The present invention has been made in view of such problems, and an inspection apparatus and an inspection method for inspecting by irradiating a sample with an electron beam do not require a complicated optical system and are of high quality. It is an object of the present invention to provide an image-capturing device that can improve imaging throughput.

[0007]

According to a first aspect of the present invention, there is provided an inspection apparatus for inspecting a state of a sample surface by irradiating the sample with an electron beam and detecting electrons generated from the surface of the sample. An electron that is provided with a plurality of electron beam sources for irradiating, outputs a plurality of electron beams from each electron beam source, and irradiates corresponding electron beams from different electron beam sources to substantially the same location on the sample surface. A radiation source, a scanning means for scanning the electron beam from these electron beam sources on the sample surface so that the entire irradiation area of the sample surface is irradiated with the electron beam, and the sample surface irradiated with the electron beam The image projection unit for forming an image of the electrons on the detection unit and the image processing unit for processing the signal output based on the image formation by the image projection unit.
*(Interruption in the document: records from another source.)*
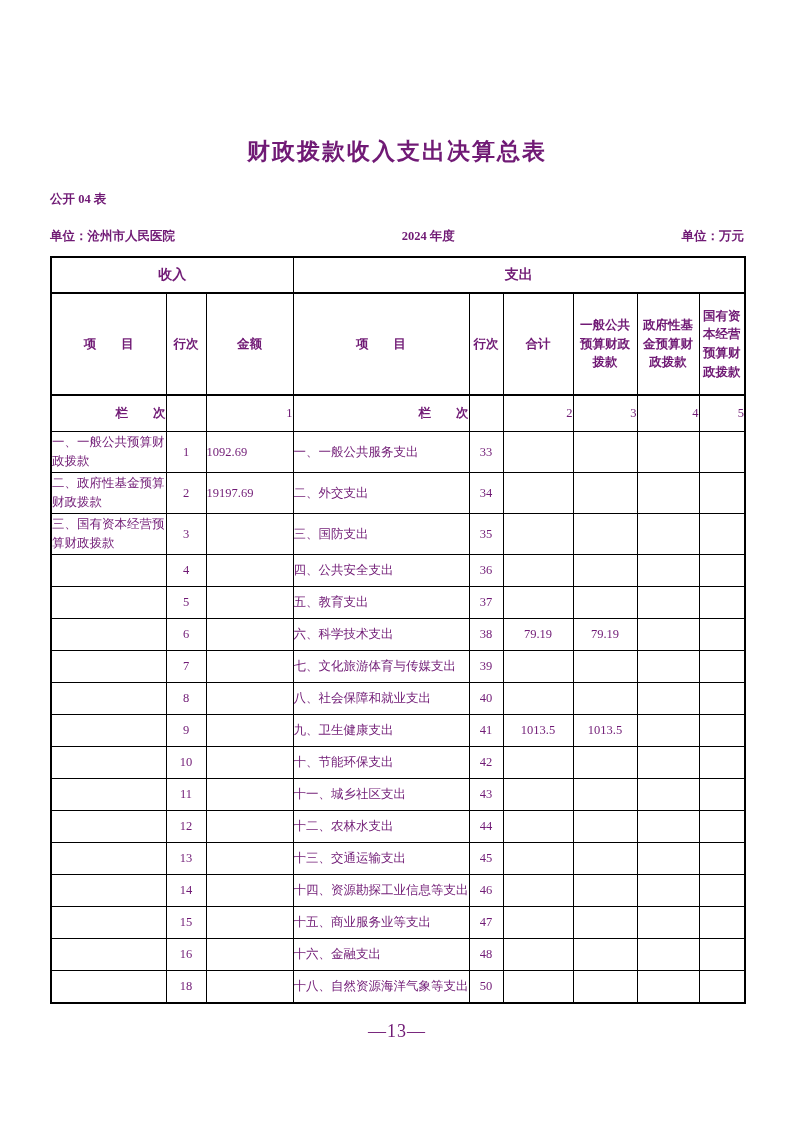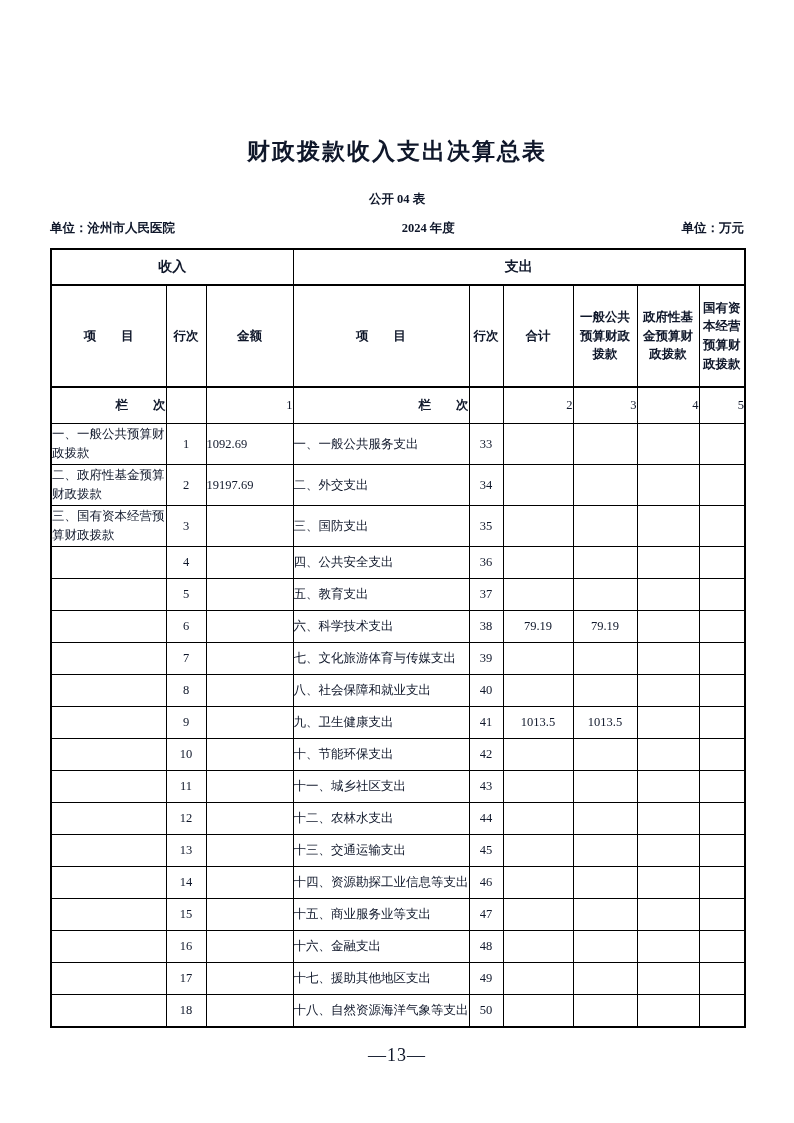--- a/index.html
+++ b/index.html
@@ -7,7 +7,7 @@
     width: 794px;
     height: 1123px;
     background: #ffffff;
-    color: #0f172a;
+    color: #701a75;
     font-family: "Liberation Serif", "DejaVu Serif", serif;
     box-sizing: border-box;
     padding: 136px 50px 0 50px;

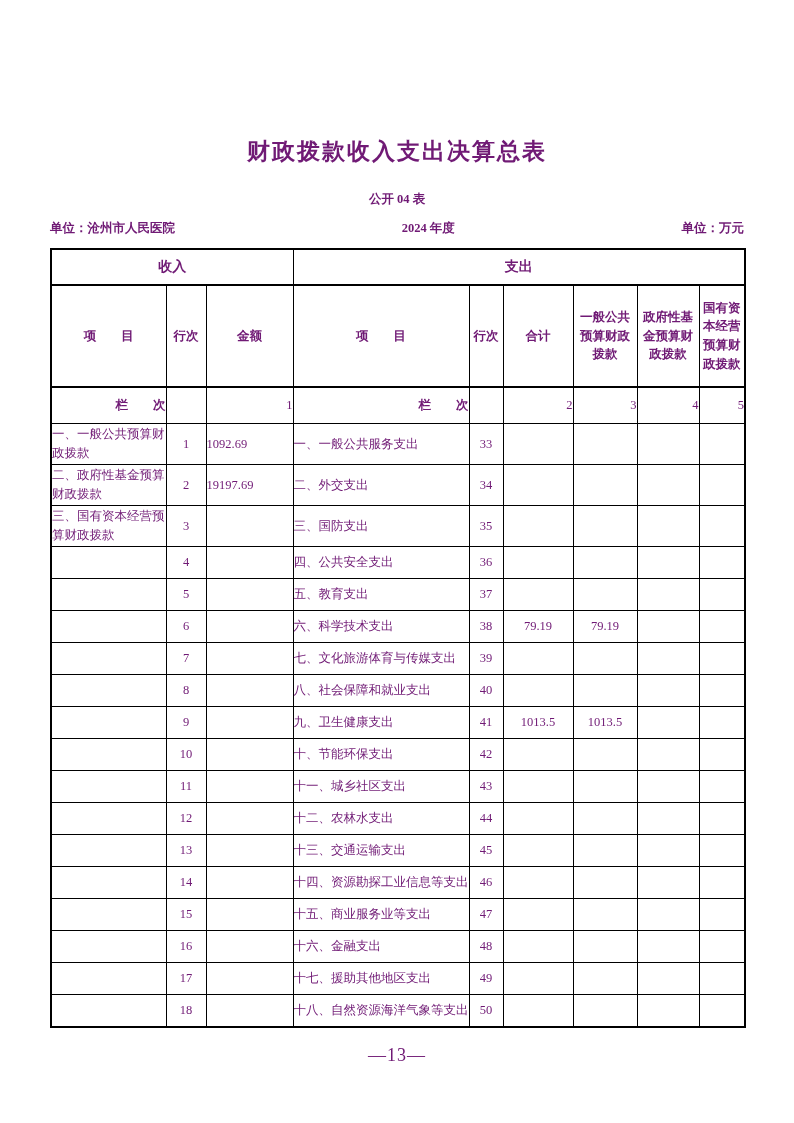--- a/index.html
+++ b/index.html
@@ -22,10 +22,10 @@
     letter-spacing: 2px;
   }
   .doc-label {
-    text-align: center;
+    text-align: left;
     font-size: 12.5px;
     font-weight: bold;
-    margin-bottom: 12px;
+    margin-bottom: 20px;
   }
   .meta-row {
     display: flex;

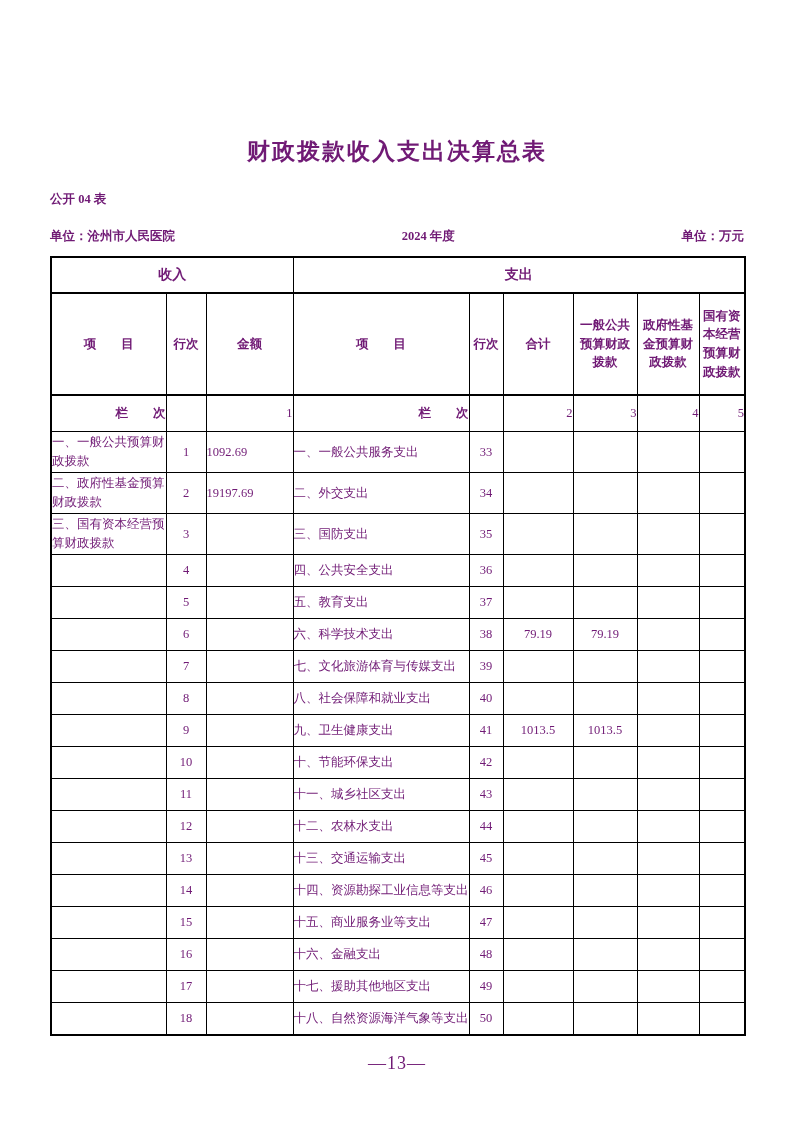--- a/index.html
+++ b/index.html
@@ -333,17 +333,6 @@
   </tr>
         <tr class="data-row">
     <td class="c-income-item"></td>
-    <td class="c-no">17</td>
-    <td class="c-amount"></td>
-    <td class="c-expense-item col-div">十七、援助其他地区支出</td>
-    <td class="c-no">49</td>
-    <td class="c-num"></td>
-    <td class="c-num"></td>
-    <td class="c-num"></td>
-    <td class="c-num"></td>
-  </tr>
-        <tr class="data-row">
-    <td class="c-income-item"></td>
     <td class="c-no">18</td>
     <td class="c-amount"></td>
     <td class="c-expense-item col-div">十八、自然资源海洋气象等支出</td>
According to a second aspect of the present invention, a sample moving means for moving the sample is provided, and the entire inspection area on the sample surface is irradiated with the electron beam by the scanning by the scanning means and the movement of the sample by the sample moving means. I chose

According to a third aspect of the invention, the image processing section is
Abnormalities on the sample surface are detected by comparing images at a plurality of irradiation locations. In the invention of claim 4, the plurality of electron beam sources are installed at positions that are rotationally symmetric with respect to the central axis of the image projection unit and are evenly divided.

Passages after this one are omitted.